Monday, May 11, 2015

All the World's a Stage

As living history docents for the county, The Colonel and I participated in another program recently. It was Shakespeare in the Park. This is the first time the Charlotte County Historical Center held this program. Everyone involved with putting it on were pleasantly surprised that we had such a great turnout. About 150 people came to the park that sits along the harbor's edge.

The program began at 5:30 p.m. and was to end two hours later. People began bringing their chairs and coolers as early as 4:30 p.m.

We as docents, had to be at the park at 4:00 p.m. to start setting up. The Colonel set up the curtain assembly. He had constructed the frame for the curtain out of PVC piping a couple of weeks prior and Crystal, our "boss", sewed the curtains.

It was a windy afternoon and the two 40-pound bags of salt that we used as anchors to hold down the PVC frame, failed. A big gust of wind knocked the frame down, slamming it onto the cement. The Colonel, Anne (our daughter had come into town to help out) and I ran to the downed curtain assembly to assess any damage done....none, thank God. That was the first and last time the wind blew it down. We thought the chain and small weights we added to the curtains would have helped to guard against the blow down. We will have to tweak the curtain system before we use it again. Crystal said she would like to make this program an annual event.

William Shakespeare is considered one of the most prolific playwrights of all time. The first evidence of his works started to appear in 1593. He produced about two plays a year from 1594 to 1611 and was also an actor. Shakespeare wrote 37 plays and 154 sonnets during his lifetime. He is credited with adding over 2,000 new words and phrases to the English language that are still in use today. William Shakespeare died on April 23, 1616 at the age of 52.

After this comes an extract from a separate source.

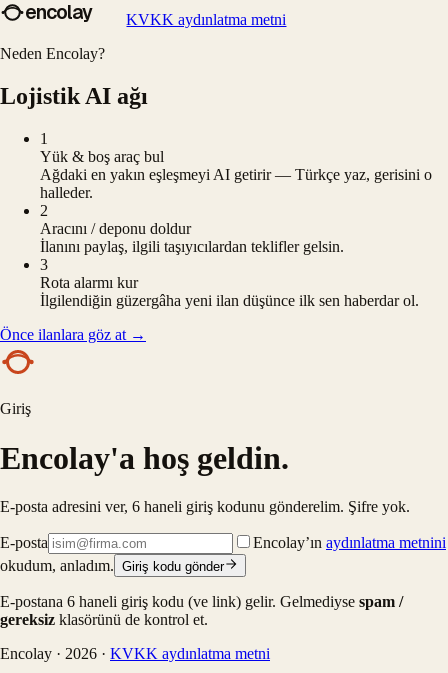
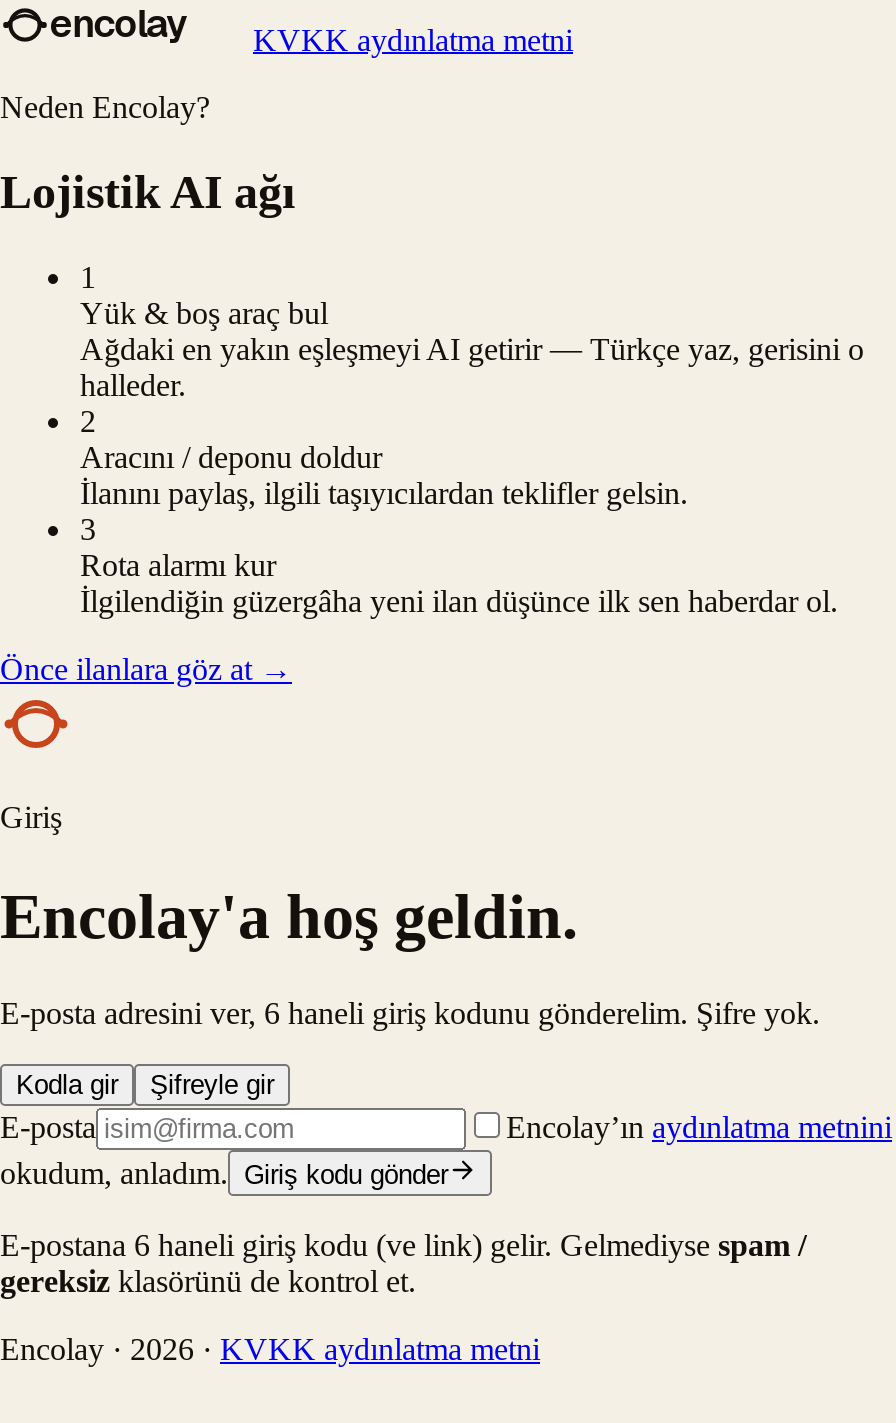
+ Kodla gir
+ Şifreyle gir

The flyer that advertised the Shakespeare in the Park program asked people to bring blankets or chairs and watch the scenes unfold as we pay tribute to "The Bard". They were also encouraged to dress as their favorite Shakespearean character and enter the costume contest.

Crystal put together a "Karaoke" style book of some of Shakespeare's writings. People from the audience could come up and read from it. It was a kind of "open mic" evening too, so some audience members read their own poetry or recited Shakespeare from memory.

The Colonel came dresses as Julius Caesar and I "cobbled together" what I thought would look like a Shakespearean style costume.

Crystal dressed as Hamlet's Ophelia as well as one of the witches from Macbeth. She and the other ladies recited and acted out the play scenes.

No one else in the audience participated in the costume contest, so Crystal's kids won. Her daughter Juliette (yes, that is her real name) came dressed as Romeo's Juliette. Lucian, Crystal's son, dressed as an Elizabethan gentleman. The kids won a book about Shakespeare and his sonnets (if I remember correctly).

I helped to fill some of the time between audience participation. I first read a piece from Romeo and Juliette. I read the part of Lady Capulet when she was extolling the merits of Paris to Juliette. Later I read Hamlet's soliloquy. In high school I had to memorize it, write it down word for word, including the exact punctuation for a final grade. In the park, I read it from the "Karaoke" book, as I have been out of high school for just over three decades!

These two people on the other hand, did recite some Shakespeare from their high school memories (notice they are not holding any paper to read from). Hurrah and Huzzah to them I say!

One of our County Commissioners was in attendance and he read from a list of Shakespeare, one-liner insults. It was funny.

This man came up and read a poem he wrote about spreading his dad's ashes over his dad's favorite fishing spot. It was touching.

A local high school Shakespeare Club came to the park and read too.

Crystal came up with a great way to get some donations. She set the donation box in front of the curtain and those who wanted to give a donation had to come through the curtain and take a bow after they stuffed their money in the box.

One gentleman wanted me to come out from behind the curtain with him as he made his donation. Who was I to say no, when the money would help our docent group to offer more programs like this one?

Everyone had a good time in the park that evening. I think we will have even more in attendance for next year's Shakespeare in the Park.

Yam took all of the photographs used in this post. Thank you Yam!